TASK ITEM
Search the records below for the word "food" and show every line where it occurs.

EXERCISE DATA
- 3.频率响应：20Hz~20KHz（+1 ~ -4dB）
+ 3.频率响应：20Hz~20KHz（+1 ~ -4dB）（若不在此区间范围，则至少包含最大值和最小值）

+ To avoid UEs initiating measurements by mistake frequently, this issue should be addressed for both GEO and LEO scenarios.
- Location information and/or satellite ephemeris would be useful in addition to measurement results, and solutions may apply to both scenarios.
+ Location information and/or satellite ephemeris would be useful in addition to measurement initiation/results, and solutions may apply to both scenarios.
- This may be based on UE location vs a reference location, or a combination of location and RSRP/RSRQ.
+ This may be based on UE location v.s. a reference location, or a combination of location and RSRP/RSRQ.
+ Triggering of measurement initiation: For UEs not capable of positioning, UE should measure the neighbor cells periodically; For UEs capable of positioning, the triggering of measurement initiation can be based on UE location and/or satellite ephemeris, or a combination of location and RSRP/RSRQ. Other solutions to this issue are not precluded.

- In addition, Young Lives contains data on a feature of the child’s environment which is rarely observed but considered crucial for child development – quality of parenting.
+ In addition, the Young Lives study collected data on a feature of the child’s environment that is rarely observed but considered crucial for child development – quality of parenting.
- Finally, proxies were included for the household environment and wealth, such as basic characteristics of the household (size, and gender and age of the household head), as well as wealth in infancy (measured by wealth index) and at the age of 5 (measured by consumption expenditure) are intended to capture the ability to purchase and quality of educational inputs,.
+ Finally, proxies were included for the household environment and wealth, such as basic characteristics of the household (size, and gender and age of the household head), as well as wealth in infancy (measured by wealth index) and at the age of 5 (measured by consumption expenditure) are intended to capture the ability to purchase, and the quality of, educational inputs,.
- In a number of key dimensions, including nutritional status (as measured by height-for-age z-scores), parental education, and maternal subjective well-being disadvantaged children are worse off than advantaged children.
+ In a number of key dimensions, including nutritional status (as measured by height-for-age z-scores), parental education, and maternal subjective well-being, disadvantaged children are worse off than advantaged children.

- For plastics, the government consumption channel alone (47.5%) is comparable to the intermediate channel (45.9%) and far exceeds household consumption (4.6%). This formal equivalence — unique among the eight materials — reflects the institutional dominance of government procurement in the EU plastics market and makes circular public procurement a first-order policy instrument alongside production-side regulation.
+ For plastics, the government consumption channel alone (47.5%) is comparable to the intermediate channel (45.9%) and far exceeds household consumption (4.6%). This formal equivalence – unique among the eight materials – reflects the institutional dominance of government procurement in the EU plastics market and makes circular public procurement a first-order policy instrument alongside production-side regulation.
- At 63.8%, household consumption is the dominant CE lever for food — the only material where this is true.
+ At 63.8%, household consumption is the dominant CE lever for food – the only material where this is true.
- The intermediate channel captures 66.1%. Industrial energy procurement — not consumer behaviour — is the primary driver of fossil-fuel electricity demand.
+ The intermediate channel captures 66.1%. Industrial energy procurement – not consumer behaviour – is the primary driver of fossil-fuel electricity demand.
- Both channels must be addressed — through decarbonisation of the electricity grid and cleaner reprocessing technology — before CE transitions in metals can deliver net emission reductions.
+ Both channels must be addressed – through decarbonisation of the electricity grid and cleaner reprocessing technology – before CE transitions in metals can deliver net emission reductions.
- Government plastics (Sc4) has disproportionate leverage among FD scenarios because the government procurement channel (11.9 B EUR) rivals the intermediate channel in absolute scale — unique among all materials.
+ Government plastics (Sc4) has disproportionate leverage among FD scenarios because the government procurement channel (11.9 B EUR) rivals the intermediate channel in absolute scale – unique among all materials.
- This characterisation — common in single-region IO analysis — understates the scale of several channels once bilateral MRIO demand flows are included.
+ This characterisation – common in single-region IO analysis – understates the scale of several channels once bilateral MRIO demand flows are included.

RESULT OF THIS TASK
- At 63.8%, household consumption is the dominant CE lever for food — the only material where this is true.
+ At 63.8%, household consumption is the dominant CE lever for food – the only material where this is true.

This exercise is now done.